Aux termes de l’article 1240 du code civil, tout fait quelconque de l’homme, qui cause à autrui un dommage, oblige celui par la faute duquel il est arrivé à le réparer.
En l’espèce, les époux [N] sollicitent la condamnation des consorts [I]/[W] à leur payer la somme provisionnelle de 3 000 € à titre de dommages et intérêts pour résistance abusive et injustifiée ainsi qu’en réparation de leur préjudice moral, outre la somme provisionnelle de 380 € au titre des frais de constat par commissaire de justice.
Ils estiment qu’ils ont tardé à faire réaliser les travaux réparatoires permettant de supprimer les infiltrations d’eau qu’il subissaient.
Il convient toutefois de relever qu’il résulte des pièces versées au débat que l’identification de l’origine de la fuite et la réparation des canalisations encastrées présentaient une certaine complexité technique nécessitant des investigations et des travaux de démolition. Il sera au surplus observé que les défendeurs justifient n’avoir été indemnisés par leur assureur qu’au mois de juin 2025 et avoir, dès le mois suivant, diligenté une entreprise, laquelle a fixé l’intervention au premier créneau techniquement disponible, à savoir septembre 2025.

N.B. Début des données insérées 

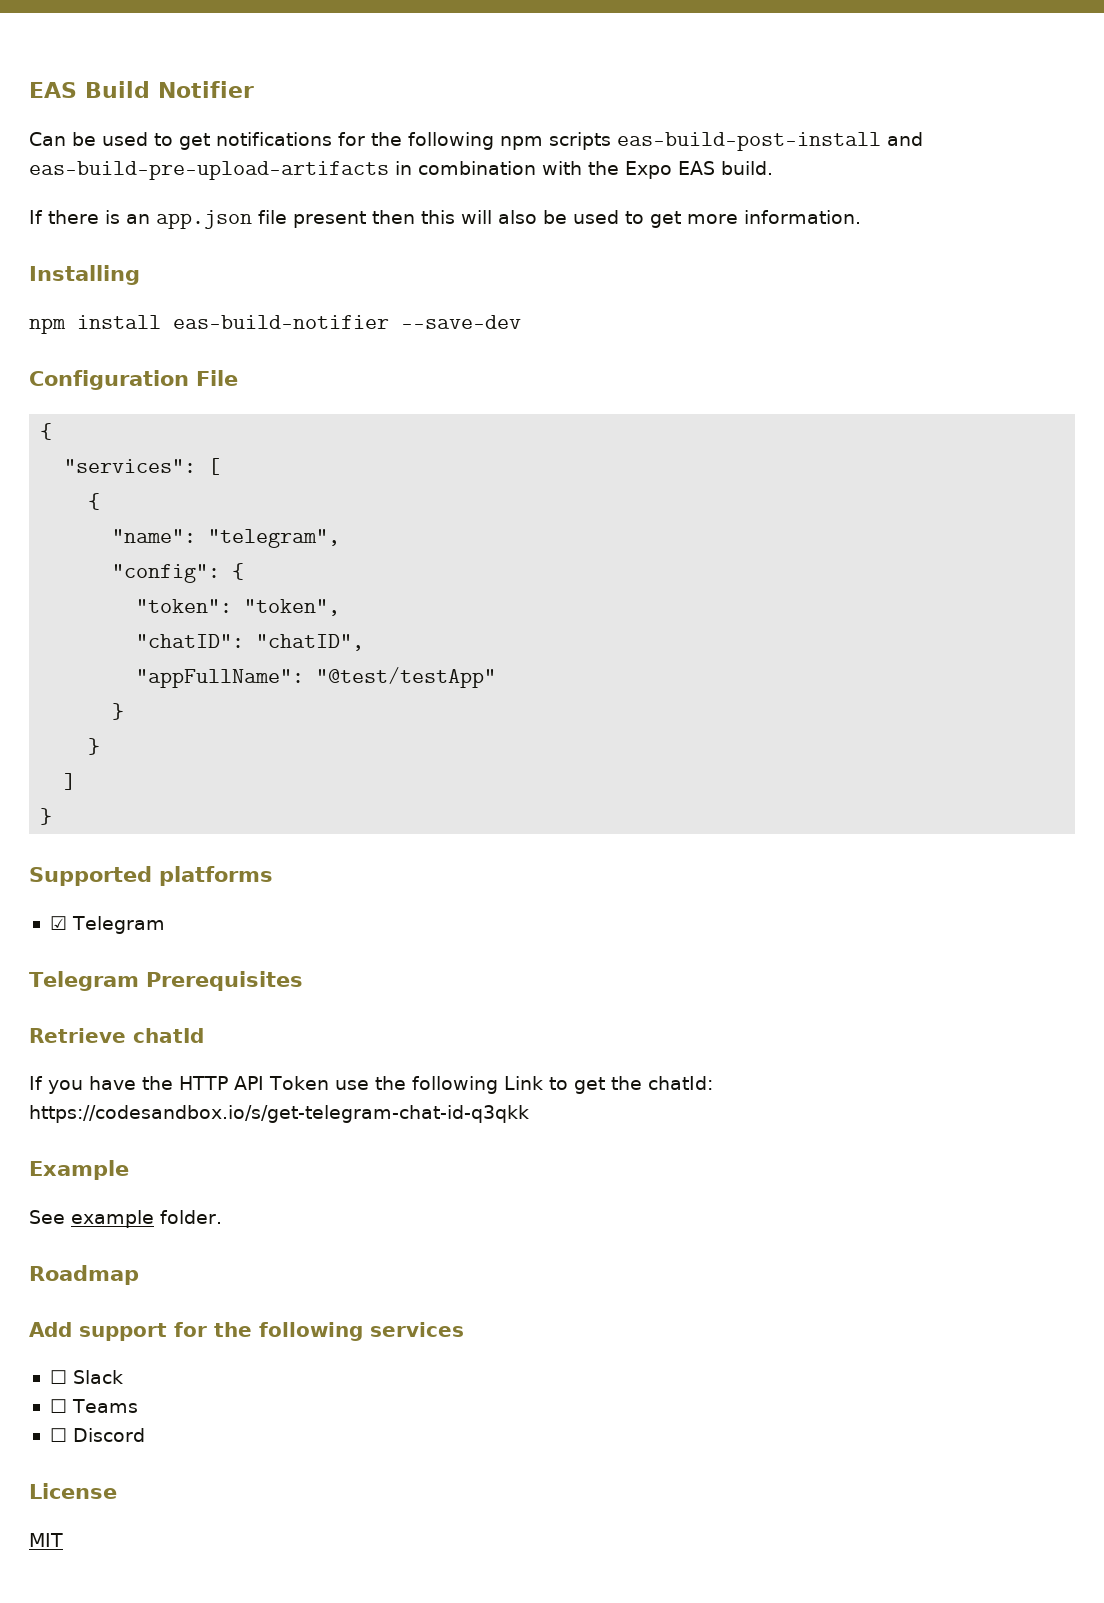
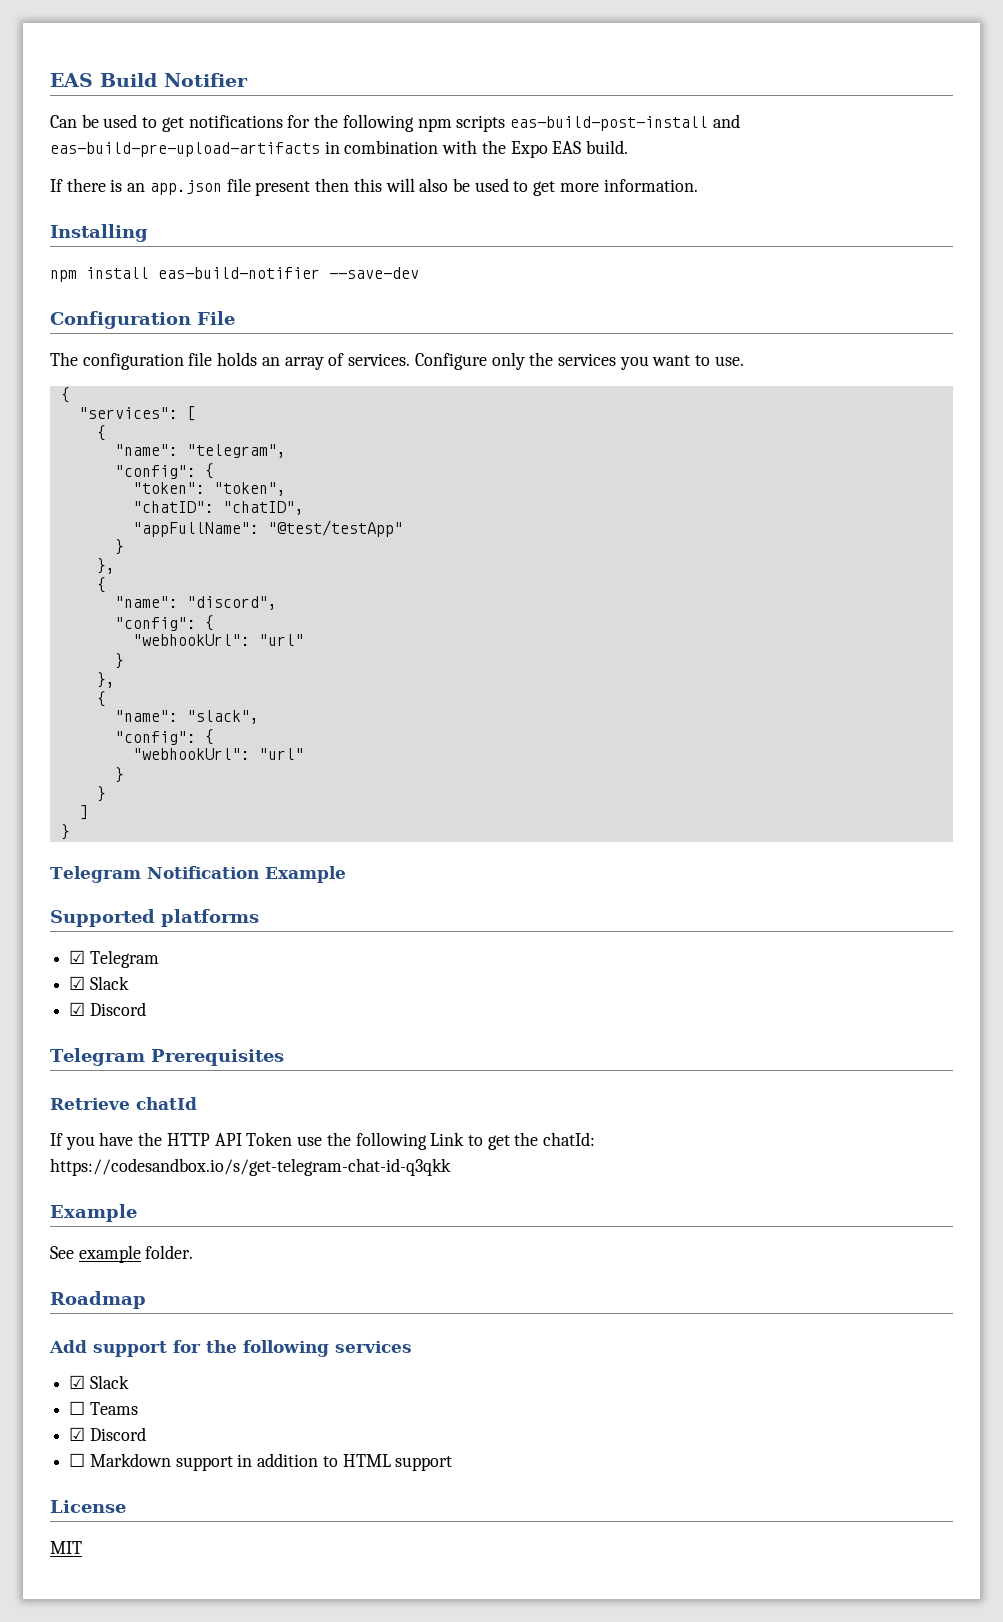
(238, 378) none -> [50,352,744,370] // The configuration file holds an array of services. Configure only the services you want to use.
(125, 711) none -> [96,558,115,574] [96,577,106,593] [114,596,277,610] [114,615,214,631] [132,634,304,646] [114,653,124,669] [96,672,115,688] [96,691,106,707] [114,710,259,724] [114,729,214,745] [132,748,304,760] [114,767,124,783] // }, // { // "name": "discord", // "config": { // "webhookUrl": "url" // } // }, // { // "name": "slack", // "config": { // "webhookUrl": "url" // }
(53, 816) none -> [50,866,346,883] // Telegram Notification Example
(165, 925) none -> [69,976,129,990] [69,1002,146,1016] // ☑ Slack // ☑ Discord
[49,1370,67,1384] ☐ -> [69,1375,86,1389] ☑
[49,1428,145,1442] // ☐ Discord -> [69,1427,146,1441] [69,1453,453,1471] // ☑ Discord // ☐ Markdown support in addition to HTML support

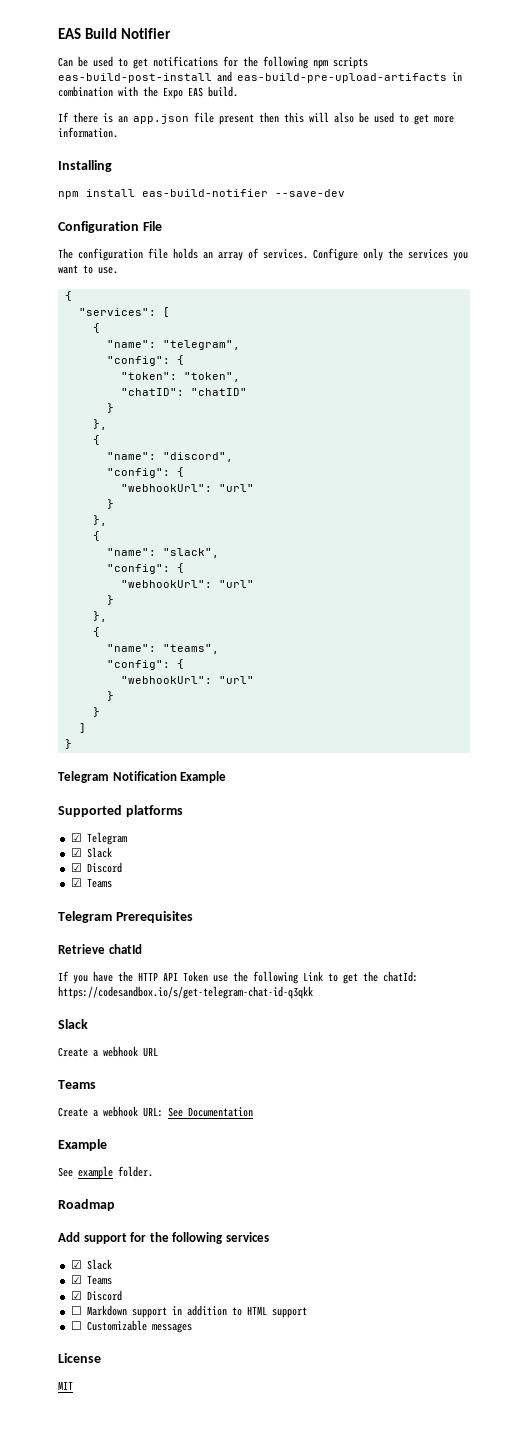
[222,501,304,515] [132,520,403,537] "chatID", // "appFullName": "@test/testApp" -> [190,388,247,396] "chatID"
(124, 775) none -> [92,611,107,622] [92,627,100,637] [106,644,219,654] [106,659,184,670] [120,676,254,684] [106,691,114,701] // }, // { // "name": "teams", // "config": { // "webhookUrl": "url" // }
(146, 1009) none -> [70,878,112,888] // ☑ Teams
(451, 1167) none -> [58,1019,88,1029] [58,1046,158,1057] [58,1080,96,1089] [58,1106,253,1117] // Slack // Create a webhook URL // Teams // Create a webhook URL: See Documentation
[69,1401,86,1415] ☐ -> [70,1275,82,1284] ☑
(453, 1463) none -> [70,1320,192,1333] // ☐ Customizable messages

Faute pour les époux [N] de justifier du préjudice moral qu’ils invoquent, et de son immutabilité à un quelconque comportement fautif des consorts [I]/[W], l’obligation de ces derniers d’avoir à leur verser la provision réclamée ne peut être considérée comme dépourvue de contestation sérieuse.

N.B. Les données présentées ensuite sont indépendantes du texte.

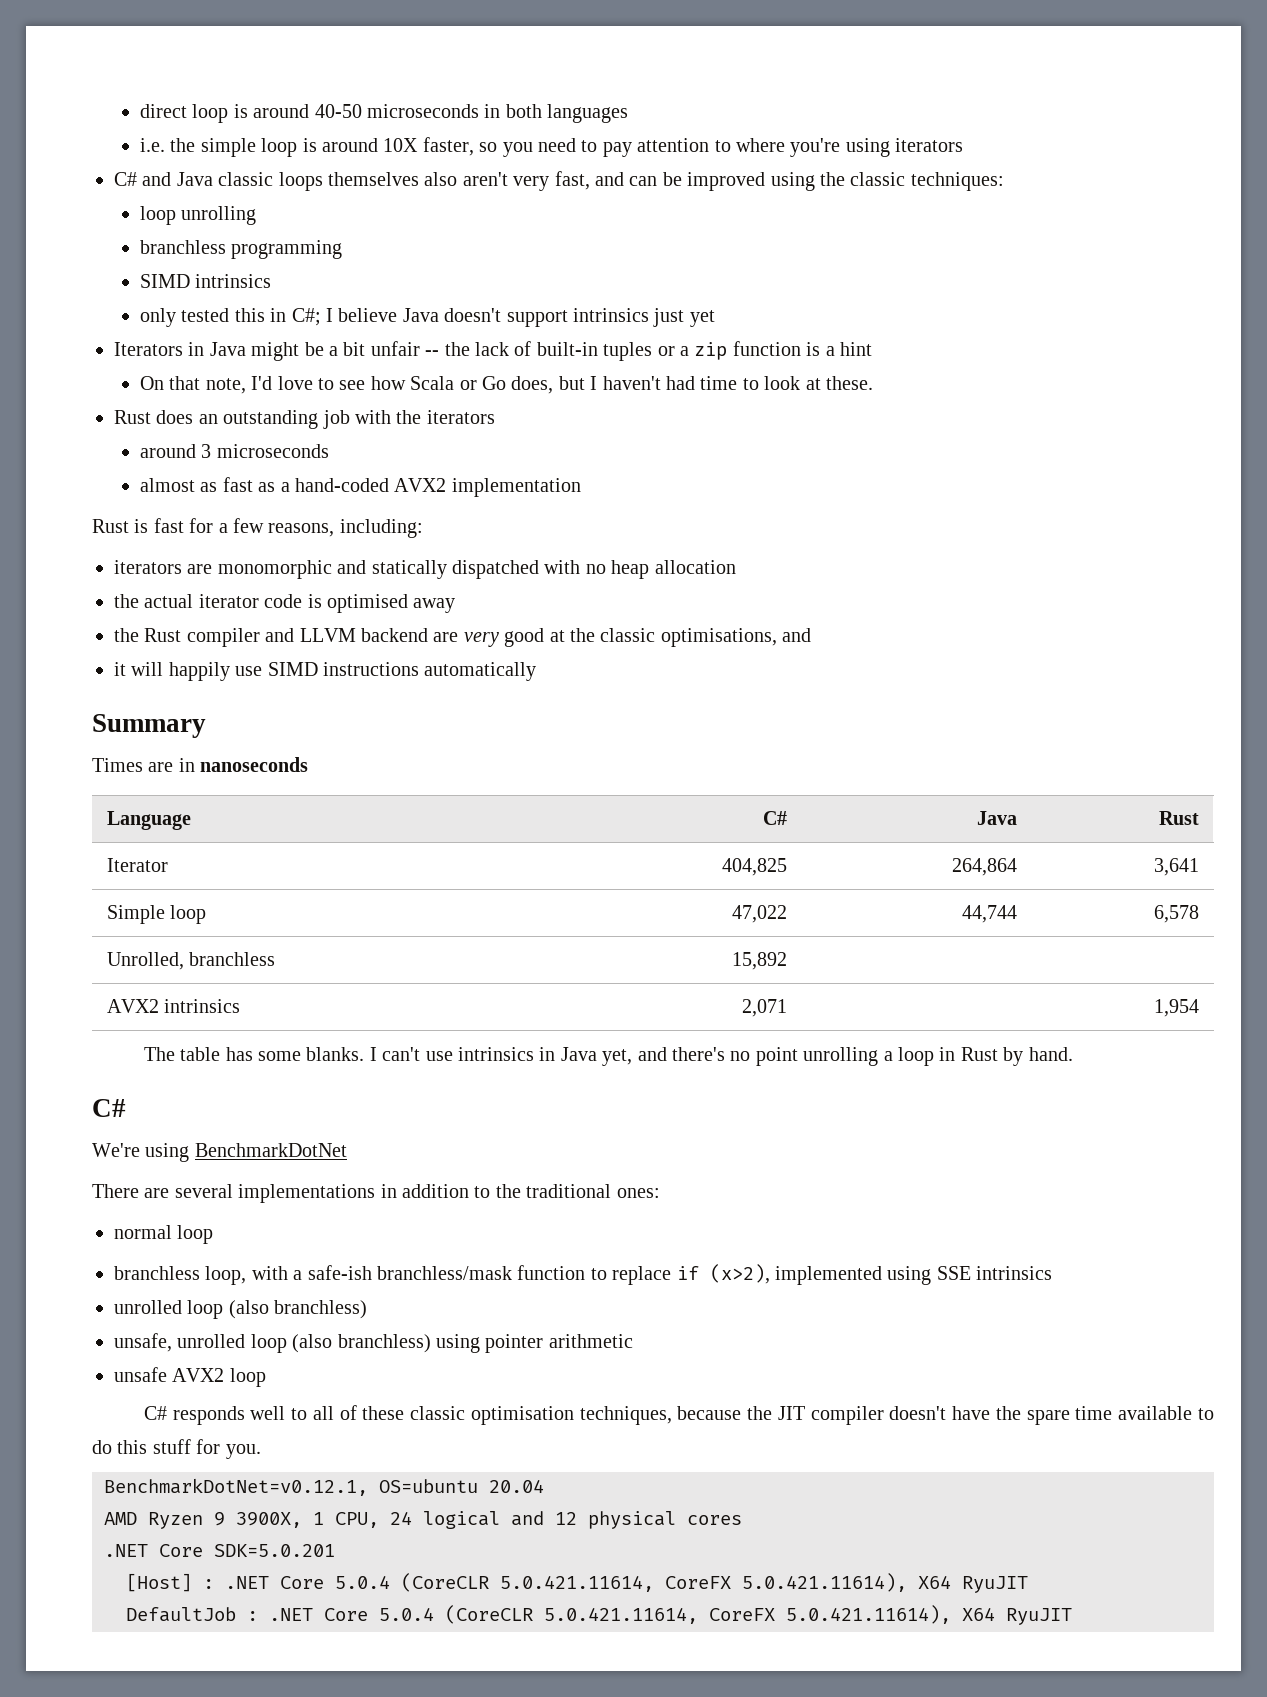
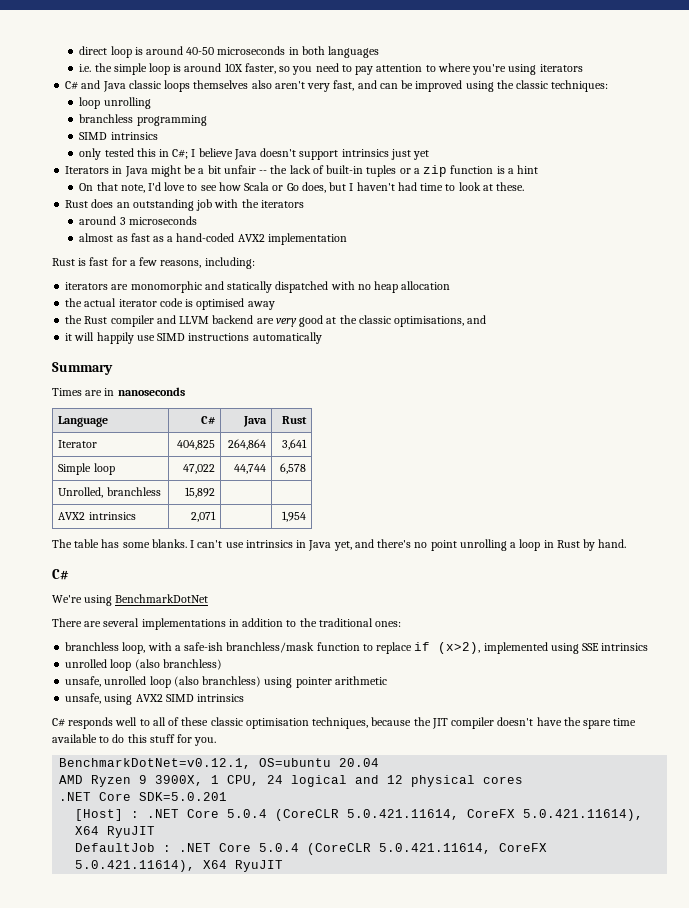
[114,1225,214,1244] // normal loop -> (402, 624) none
[114,1367,266,1387] unsafe AVX2 loop -> [65,693,245,705] unsafe, using AVX2 SIMD intrinsics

Leur demande de provision sera dès lors rejetée, de même que leur demande au titre des frais engagés pour la réalisation d’un procès-verbal par un commissaire de justice, dont ils ne démontrent pas, de manière non sérieusement contestable, la nécessité.
Sur les autres demandes :
Les époux [N], qui succombent, supporteront la charge des entiers dépens de l’instance, et il n’y a pas lieu, en considération de l’équité, de faire application des dispositions de l’article 700 du code de procédure civile, de sorte que les demandes présentées sur ce fondement seront rejetées.
PAR CES MOTIFS
Le juge des référés du tribunal judiciaire de Bordeaux, statuant publiquement, par ordonnance mise à disposition au greffe, contradictoire, en premier ressort,
ORDONNE la jonction des deux instances (RG n° 25/01813 et RG n°25/01930) sous le seul numéro RG n° 25/01813;
DECLARE recevable l’action engagée par Madame [U] [O], épouse [N] et Monsieur [F] [N] ;
DEBOUTE Madame [U] [O], épouse [N] et Monsieur [F] [N] de l’intégralité de leurs demandes ;
DIT n’y avoir application aux dispositions de l’article 700 du code de procédure civile ;
REJETTE toutes autres demandes ;
CONDAMNE Madame [U] [O], épouse [N] et Monsieur [F] [N] aux entiers dépens de l’instance.
La présente décision a été signée par Sandra HIGELIN, Vice-Présidente, et par Charlène PALISSE, Greffière.